**REQUIREMENT**:
Transcribe the data that follows without changing a word, and omit the pictures.

Front-end code edit data
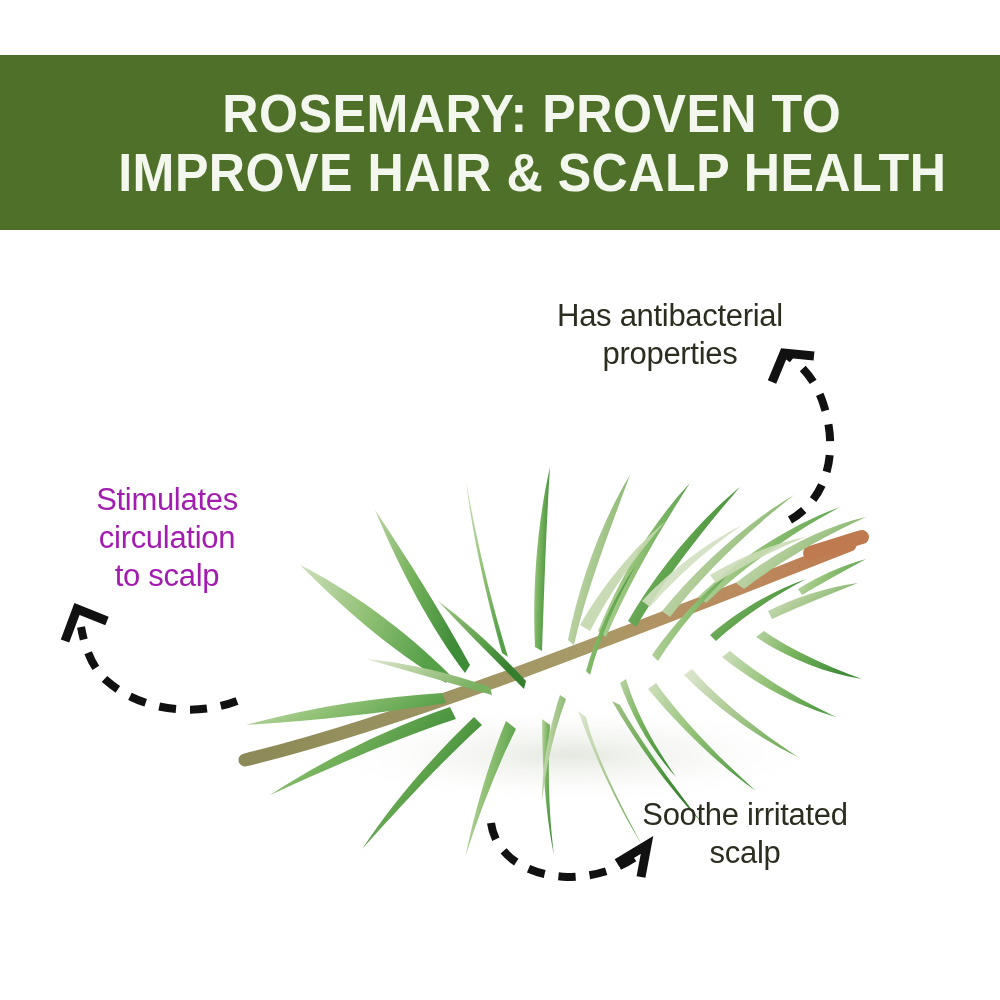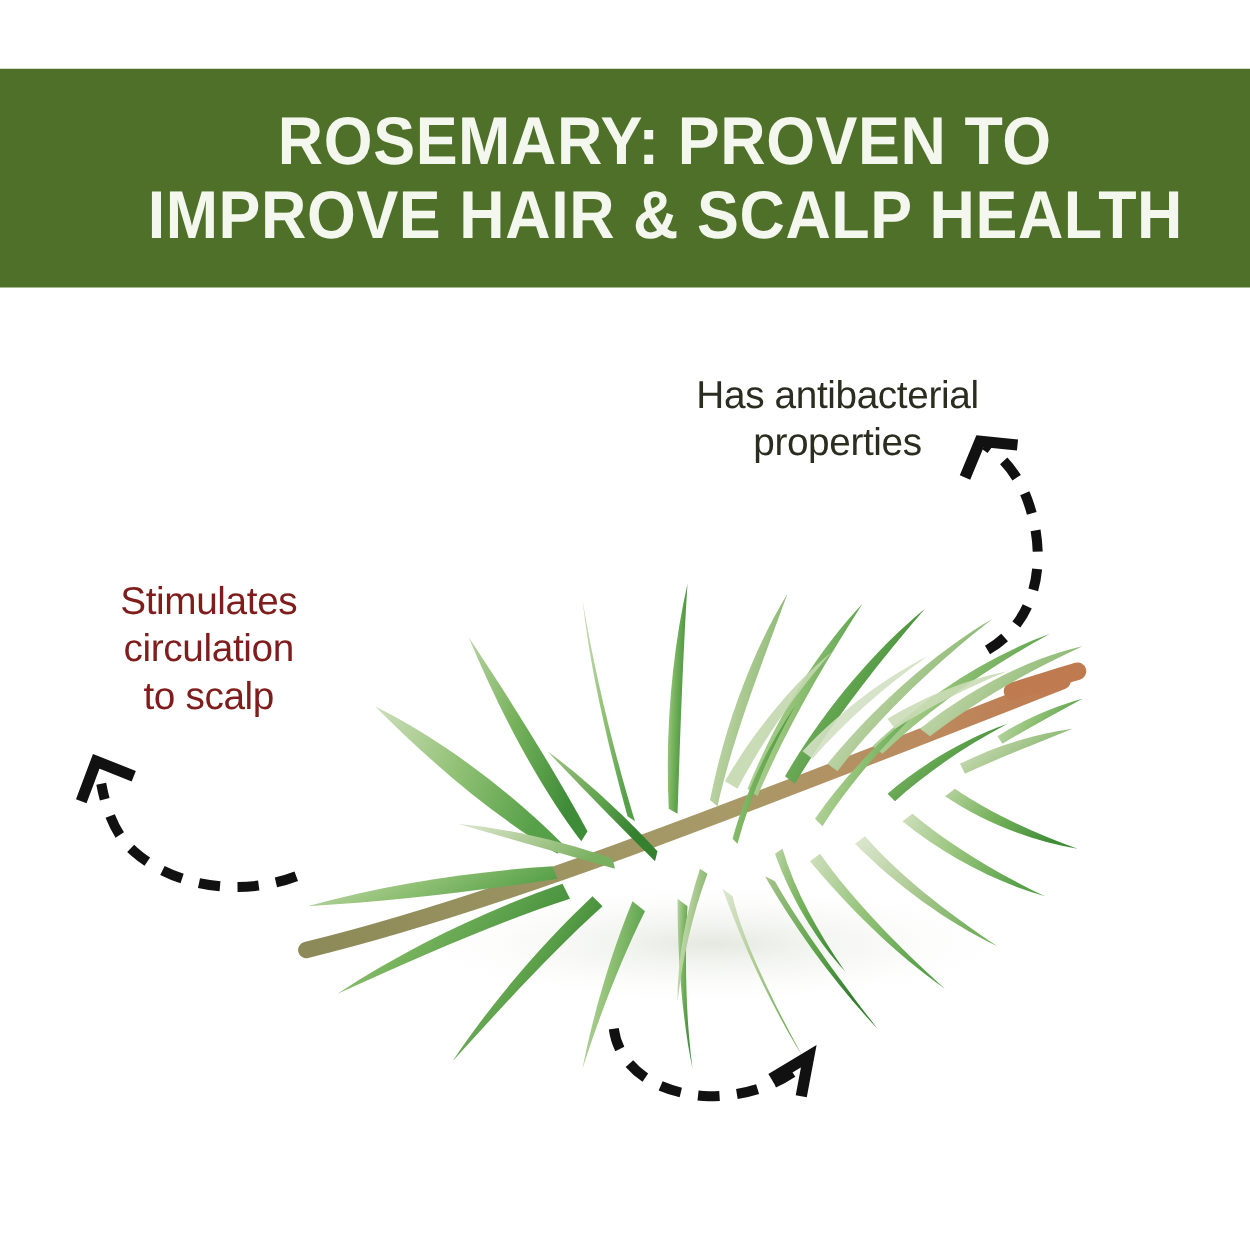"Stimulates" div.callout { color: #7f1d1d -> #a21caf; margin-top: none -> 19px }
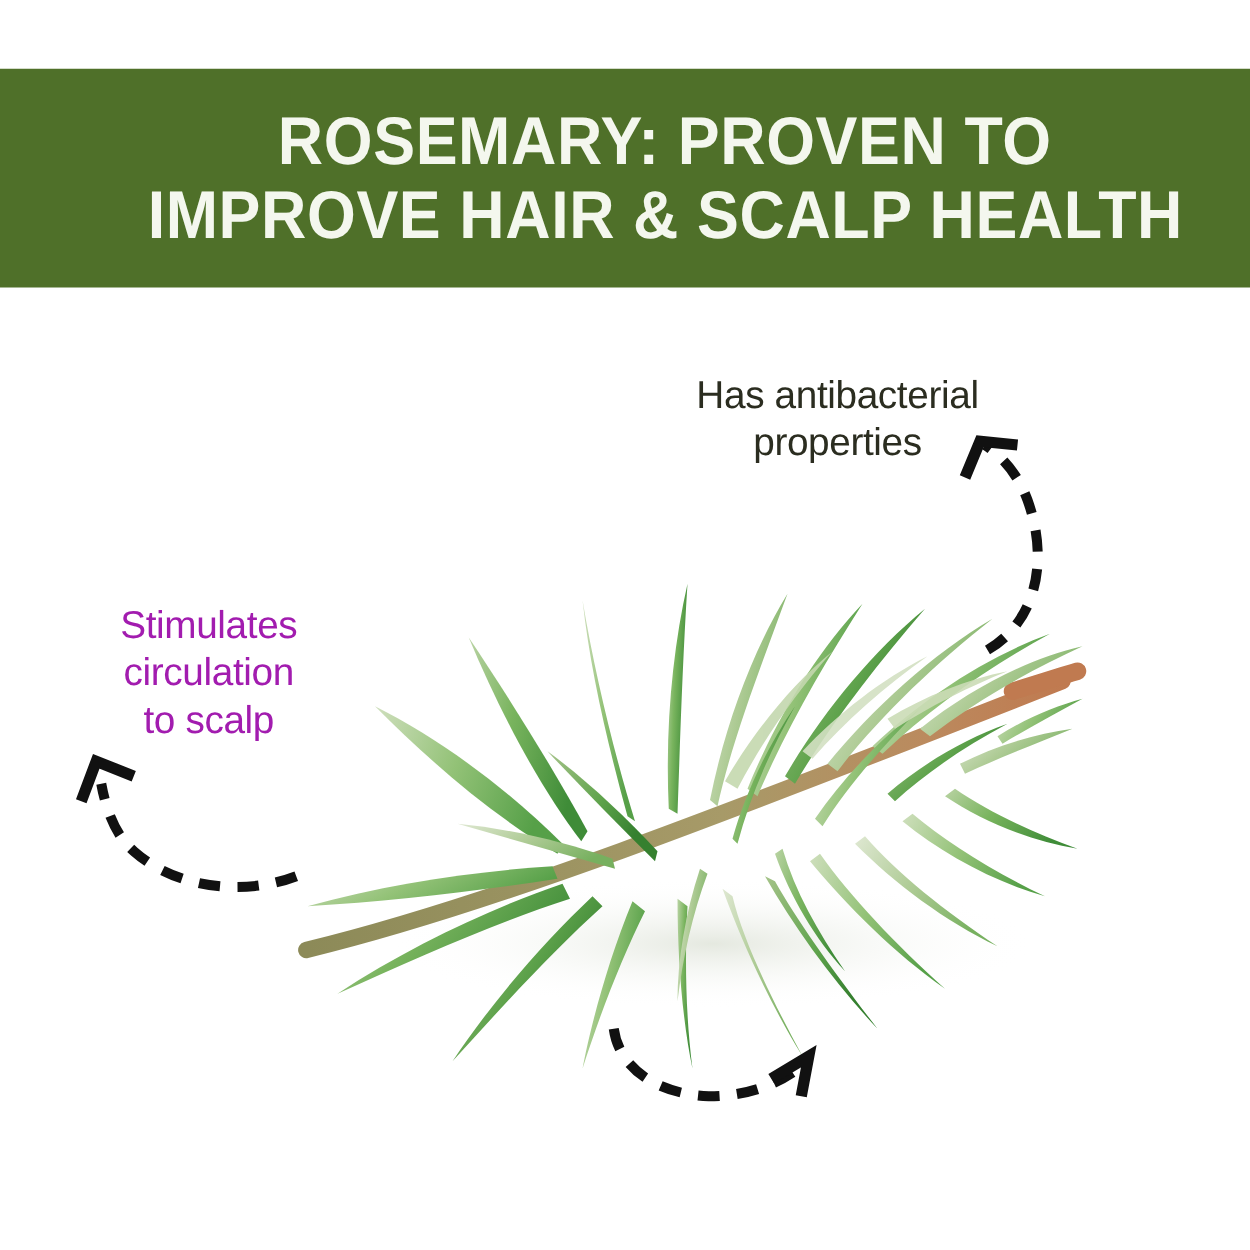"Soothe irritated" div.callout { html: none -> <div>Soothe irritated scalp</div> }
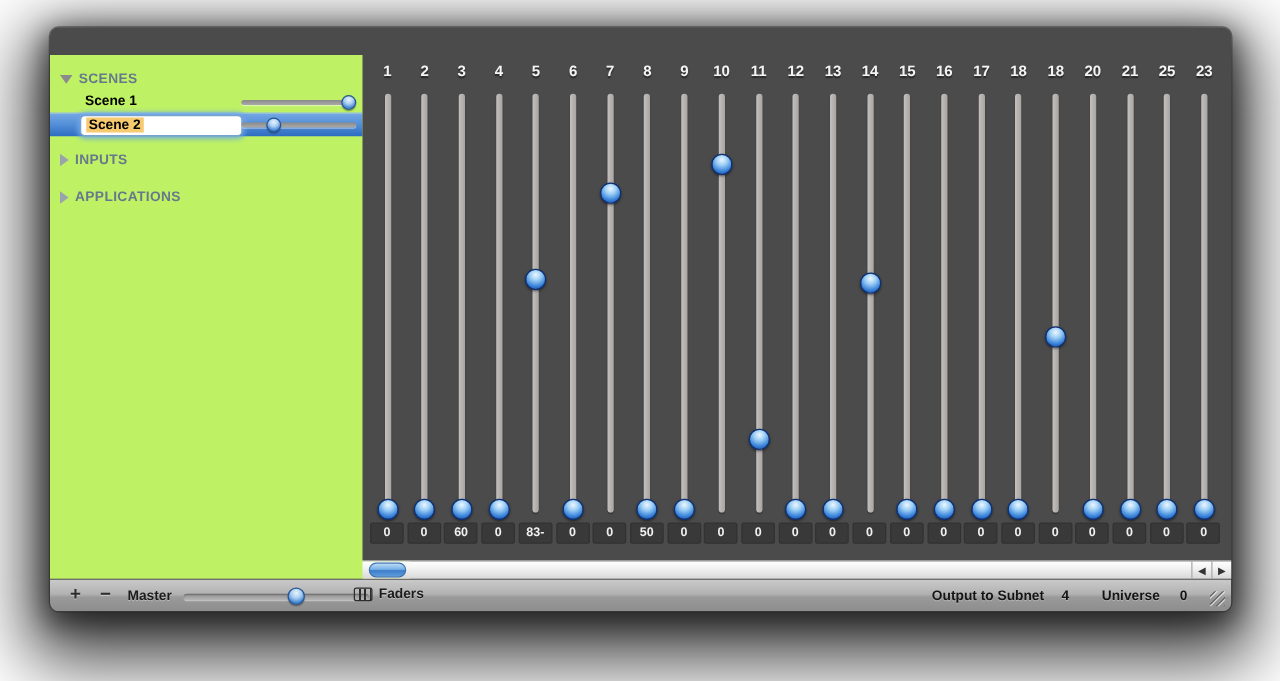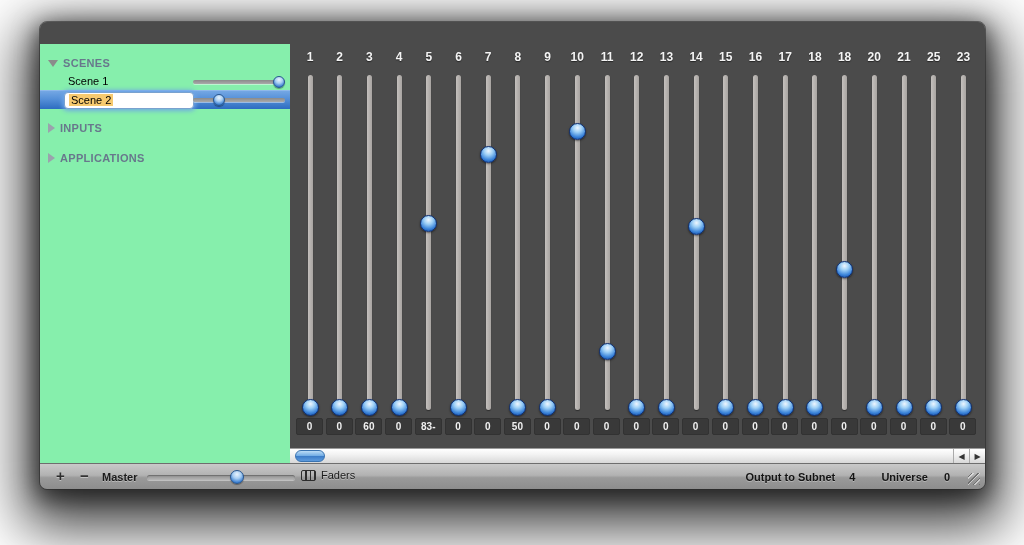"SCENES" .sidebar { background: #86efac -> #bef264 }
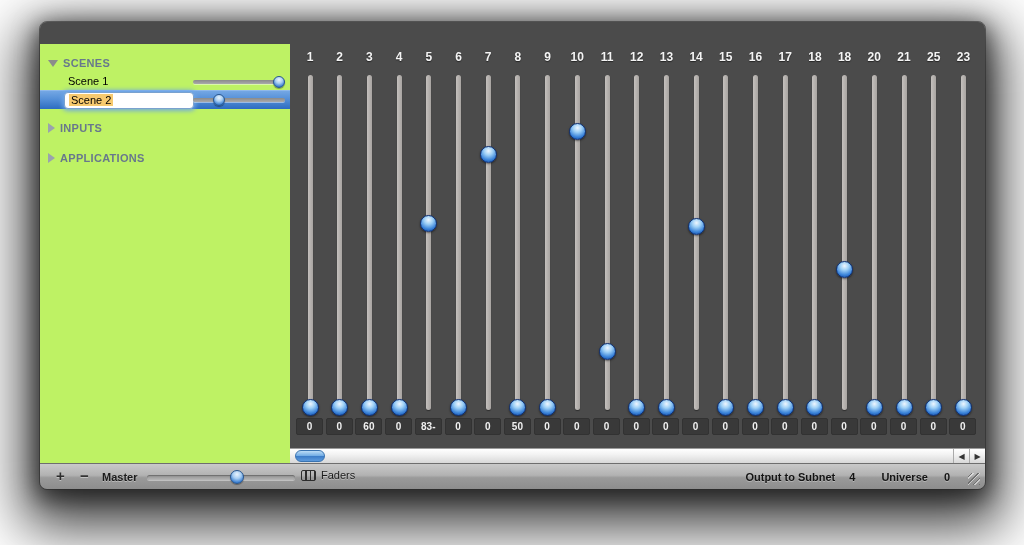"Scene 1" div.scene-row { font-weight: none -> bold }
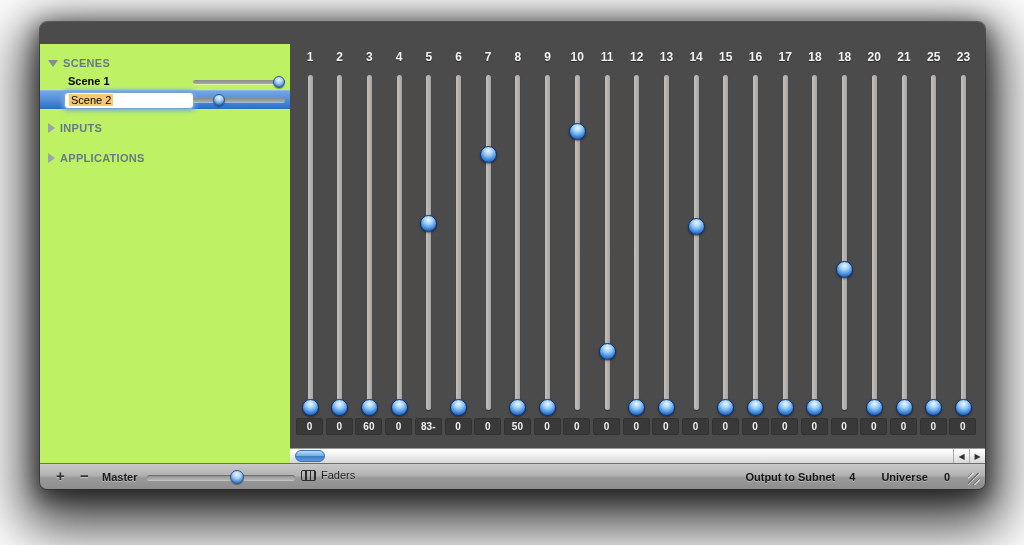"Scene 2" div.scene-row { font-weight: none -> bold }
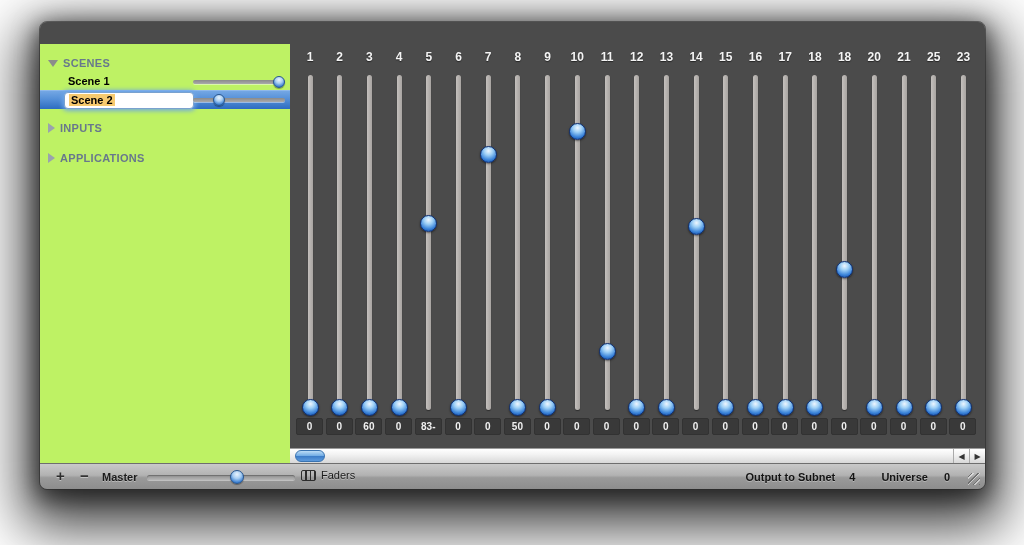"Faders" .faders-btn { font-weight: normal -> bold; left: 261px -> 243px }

**EXPECTED OUTPUT**:
"Stimulates" div.callout { color: #7f1d1d -> #a21caf; margin-top: none -> 19px }
"Soothe irritated" div.callout { html: none -> <div>Soothe irritated scalp</div> }
"SCENES" .sidebar { background: #86efac -> #bef264 }
"Scene 1" div.scene-row { font-weight: none -> bold }
"Scene 2" div.scene-row { font-weight: none -> bold }
"Faders" .faders-btn { font-weight: normal -> bold; left: 261px -> 243px }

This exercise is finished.